I know I have posted the lyrics to these songs before, but I want to post them again, with a few emphasized lines.
"Scars" - Papa Roach ( Getting away with Murder, track 8) I'm drunk and I'm feeling down and I just want to be alone I'm pissed cause you came around why don't you just go home? I've channeled all your pain I can't help you fix yourself You're making me insane all I can say is: I tear my heart open I sew myself shut my weakness is that I care too much our scars remind us the past is real I tear my heart open just to feel I tried to help you once against my own advice I saw you goin' down but you never realised that you're drowning in the water So I offered my hand compassion is in my nature tonight is our last stand I can't help you fix yourself but at least I can say I tried sorry but I gotta move on with my own life
"Sometimes" - Papa Roach ( Getting away with Murder, track 9) I'm dreamin' about tomorrow and I'm thinkin' of yesterday I consume myself in sorrow this moment in time is what I betray I am searching for the answers I look around sometimes I get sad cause I don't know which way to go I look around sometimes I get sad cause my life is spinning out of control I never know what you want I never know what you need it was different from the start when you cut me in two I never thought I would bleed I will go this alone I don't need nobody's help I've got to do this myself Alone!

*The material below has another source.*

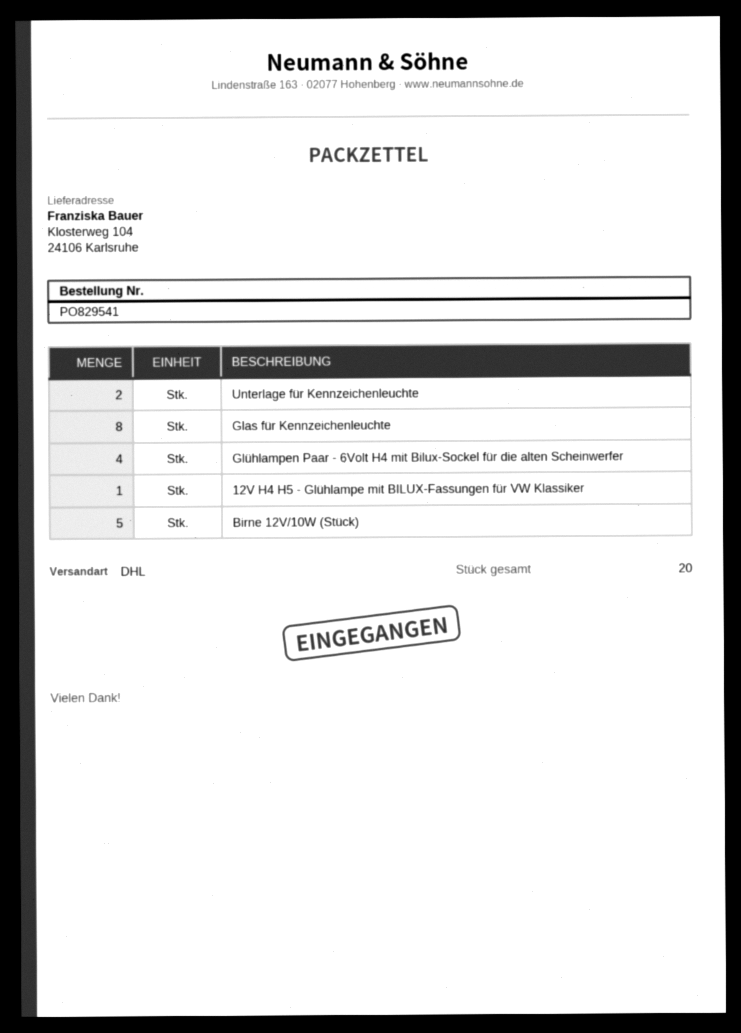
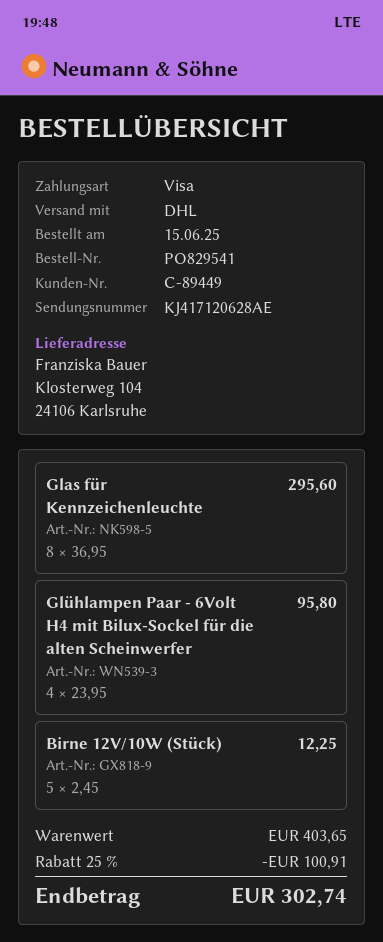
Unterlage für Kennzeichenleuchte: 2 -> none
12V H4 H5 - Glühlampe mit BILUX-Fassungen für VW Klassiker: 1 -> none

uh, alright, as I look over what I bolded, it's pretty much the whole song. oh well. Our scars remind us that the past is real - I suppose this is in response to one of my "recent" posts, when I wondered if any of what happened, REALLY happened. Though it has been over a month, for some reason, my bruises are still visible, when I punched my closet door several times for several days out of anger and frustration. I have always been so-called vicious, but I usually don't really cause any damage to anyone. But if I do, then I must really be angry if I actually did anything. And so, I know that the past is real because that is shown by my bruises.
I am just in a phase now, where I'm just up one minute, down another. (I wonder if it's possible to have only a mild form/case of bi-polar depression? ) But, once I get down, I usually stay down. I wanna cry. But, there is no real good reason anymore, I suppose. I'm still angry. I'm still sad. But, I am now just reminiscing about our past. And it makes me really sad. And so many things just make me wanna cry. Usually at work. Or, just when I'm around people. Plus, reading for my Anthro class makes me think about relationships in general, and about life. Alotta stuff. I suppose it's not as bad as Sociology, but, we've only scratched the surface in the class, so, we'll see what happens in a month.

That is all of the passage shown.